Шазад снова усмехнулась:

– Навид каким-то образом сумел уговорить Имин выйти за него замуж.

От удивления я вдохнула так резко, что набрала в рот воды и поперхнулась. Шазад с улыбкой похлопала меня по спине.

Навид влюбился в Имин, едва попав в лагерь. Узнавал её в любом обличье безошибочно и с любого расстояния, а на празднике равноденствия несколько месяцев назад выпил для храбрости и признался в любви перед всем лагерем. Помню, как я тогда взволнованно сжала руку Шазад, ожидая, что Имин с насмешкой откажет парню, однако, как ни странно, ничего подобного не произошло, хотя прежде она держалась со всеми, исключая разве что сестру Халу, насторожённо и отстранённо. Слишком много обид причинил демджи старый мир, против которого воевали мы все.

Грозно окинув лица зевак своими золотистыми глазами, Имин посоветовала найти другой предмет для любопытства, а затем взяла под руку Навида и в изумлённой тишине удалилась с ним от общего костра.

– Ты не можешь пропустить свадьбу, – продолжала Шазад, пока я откашливалась, – и должна одеться поприличнее.
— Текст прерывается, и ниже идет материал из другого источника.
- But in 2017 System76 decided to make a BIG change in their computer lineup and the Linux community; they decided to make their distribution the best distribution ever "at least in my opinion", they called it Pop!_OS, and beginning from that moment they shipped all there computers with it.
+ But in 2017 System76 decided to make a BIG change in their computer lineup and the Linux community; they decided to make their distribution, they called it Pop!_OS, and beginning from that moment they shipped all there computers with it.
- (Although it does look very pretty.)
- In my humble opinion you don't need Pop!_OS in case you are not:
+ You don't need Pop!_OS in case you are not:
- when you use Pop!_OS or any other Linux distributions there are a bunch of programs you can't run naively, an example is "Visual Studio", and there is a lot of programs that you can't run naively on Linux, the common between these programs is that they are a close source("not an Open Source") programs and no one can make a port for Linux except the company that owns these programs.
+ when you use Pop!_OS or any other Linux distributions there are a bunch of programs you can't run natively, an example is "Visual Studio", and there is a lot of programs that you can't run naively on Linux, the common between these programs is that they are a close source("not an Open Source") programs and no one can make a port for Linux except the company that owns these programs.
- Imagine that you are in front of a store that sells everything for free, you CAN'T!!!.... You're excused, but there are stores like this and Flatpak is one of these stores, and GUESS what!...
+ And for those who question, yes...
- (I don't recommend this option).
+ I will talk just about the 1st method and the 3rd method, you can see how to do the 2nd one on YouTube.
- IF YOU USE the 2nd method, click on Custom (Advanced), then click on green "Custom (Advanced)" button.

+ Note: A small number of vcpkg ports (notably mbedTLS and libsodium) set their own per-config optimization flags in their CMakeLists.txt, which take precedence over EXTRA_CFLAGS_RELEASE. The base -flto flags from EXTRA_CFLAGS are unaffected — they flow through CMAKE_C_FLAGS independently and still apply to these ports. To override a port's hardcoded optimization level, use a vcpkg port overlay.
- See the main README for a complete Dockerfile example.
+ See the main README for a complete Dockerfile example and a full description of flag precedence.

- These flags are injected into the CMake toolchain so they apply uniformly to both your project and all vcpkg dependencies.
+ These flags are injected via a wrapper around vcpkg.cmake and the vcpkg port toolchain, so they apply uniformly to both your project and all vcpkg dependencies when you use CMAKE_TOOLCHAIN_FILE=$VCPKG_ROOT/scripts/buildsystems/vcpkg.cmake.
Имин уже выпросила у меня три халата – её собственные, мол, стали не по фигуре.

Я с удивлением подняла брови:

– Свою фигуру она может сделать какой угодно – разве нет?

– Можно подумать, я не говорила, – сердито фыркнула Шазад, – да что толку! Теперь у меня на три халата меньше.

– Если так пойдёт, скоро совсем не останется.

– Тогда возьмём в осаду её шатёр и захватим добычу… Зато удалось отбить этот… – Она показала на свой белый с золотом. – …И твой – его хотя бы легче забрать назад, потому что мы спим рядом.

Подняв из воды руку, мгновенно высохшую на палящем солнце, я бережно провела пальцами по роскошному тёмно-синему шёлку, вспоминая историю, рассказанную подругой. Бывало, в душной тьме шатра не спалось, и мы часто беседовали, насколько хватало ночи и слов. Когда Шазад призналась родителям, что решила примкнуть к делу принца Ахмеда, отец вручил ей два меча, а мать – этот синий халат с золотыми звёздами.

– Ты хотела войти в нём в Изман, – вздохнула я, – когда мы победим.

«Если победим».

– До Измана ещё далеко. – Шазад словно услышала моё мысленное «если». – А пока нечего ему пылиться на дне сундука. Поноси вечерок, только обещай, что не вывозишь в крови.

– С меня опасно брать обещания…

Конечно, они сбудутся, демджи не может солгать, но результат может оказаться совсем не таким, какого ожидаешь.

Подруга подала мне руку, помогая выбраться на берег.

– Это всё же не поход, Амани, – даже тебе едва ли удастся попасть в неприятности.

У нас в Захолустье со свадьбой долго не тянули. Невеста быстренько напяливала свой лучший халат, доставшийся от матери и старших сестёр и порядком изношенный, и заматывала лицо куфией, чтобы в опасный промежуток времени между обручением и обрядом в молельном доме какой-нибудь гуль или джинн не забрал себе девушку, что уже не принадлежала отцу, но ещё не стала собственностью супруга.